= AIM OF THE EXERCISE =
Repeat exactly, and only, the lines below starting at the line that contains "Forfait basic étoilé" and ending at the line that contains "total: 5662.71 -> 3681.95", inclusive of both.

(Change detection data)
-- Opening Marker --

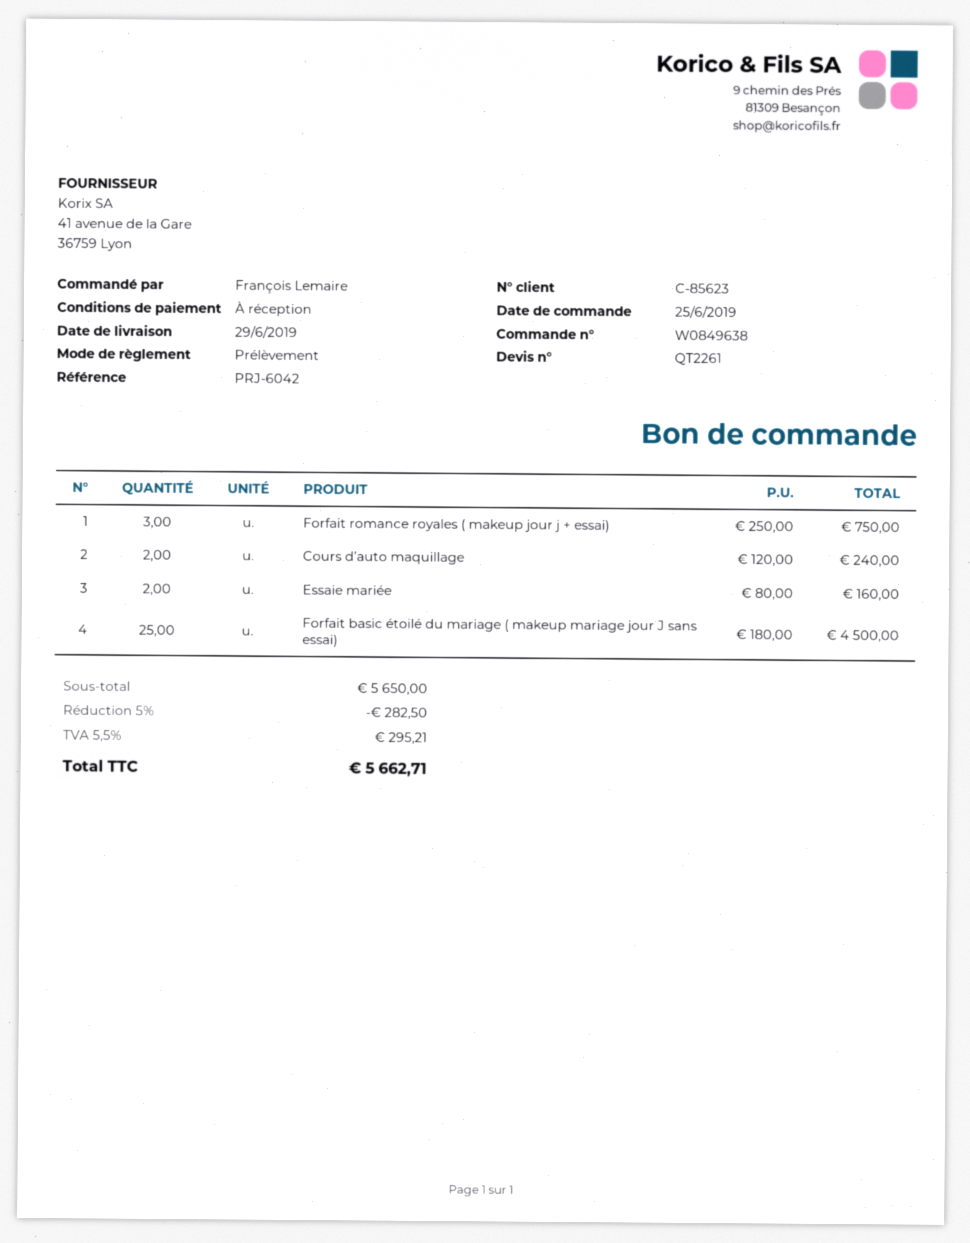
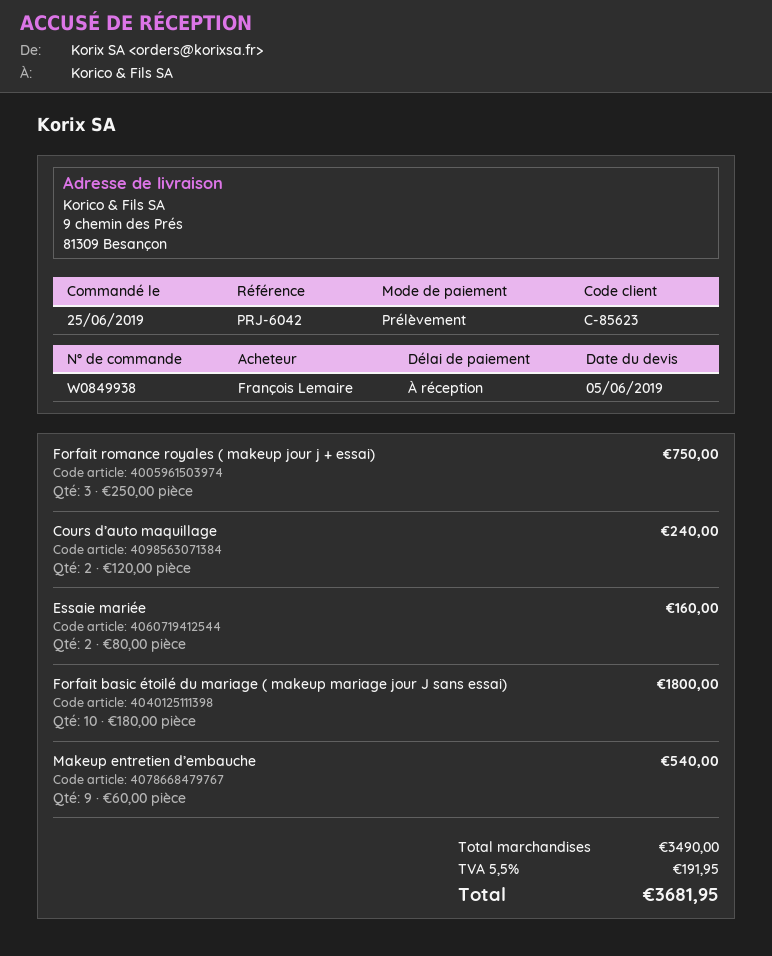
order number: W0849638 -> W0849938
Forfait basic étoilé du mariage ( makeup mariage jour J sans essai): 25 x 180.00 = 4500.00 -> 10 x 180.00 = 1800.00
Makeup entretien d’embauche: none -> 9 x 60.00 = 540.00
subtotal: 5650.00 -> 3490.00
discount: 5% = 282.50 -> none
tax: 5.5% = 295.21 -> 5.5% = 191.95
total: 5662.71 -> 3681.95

-- Closing Marker --
-- Opening Marker --

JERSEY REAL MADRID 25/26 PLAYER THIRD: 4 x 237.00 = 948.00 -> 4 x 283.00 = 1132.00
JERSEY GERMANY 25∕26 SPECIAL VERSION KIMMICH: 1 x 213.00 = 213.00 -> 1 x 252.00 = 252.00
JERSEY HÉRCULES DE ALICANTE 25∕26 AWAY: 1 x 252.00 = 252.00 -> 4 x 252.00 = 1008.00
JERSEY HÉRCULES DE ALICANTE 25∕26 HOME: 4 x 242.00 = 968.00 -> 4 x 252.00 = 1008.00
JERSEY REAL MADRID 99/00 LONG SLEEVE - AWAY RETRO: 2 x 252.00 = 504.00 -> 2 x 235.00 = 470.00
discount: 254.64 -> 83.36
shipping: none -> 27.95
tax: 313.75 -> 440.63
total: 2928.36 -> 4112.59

-- Closing Marker --

= WORKED SOLUTION =
Forfait basic étoilé du mariage ( makeup mariage jour J sans essai): 25 x 180.00 = 4500.00 -> 10 x 180.00 = 1800.00
Makeup entretien d’embauche: none -> 9 x 60.00 = 540.00
subtotal: 5650.00 -> 3490.00
discount: 5% = 282.50 -> none
tax: 5.5% = 295.21 -> 5.5% = 191.95
total: 5662.71 -> 3681.95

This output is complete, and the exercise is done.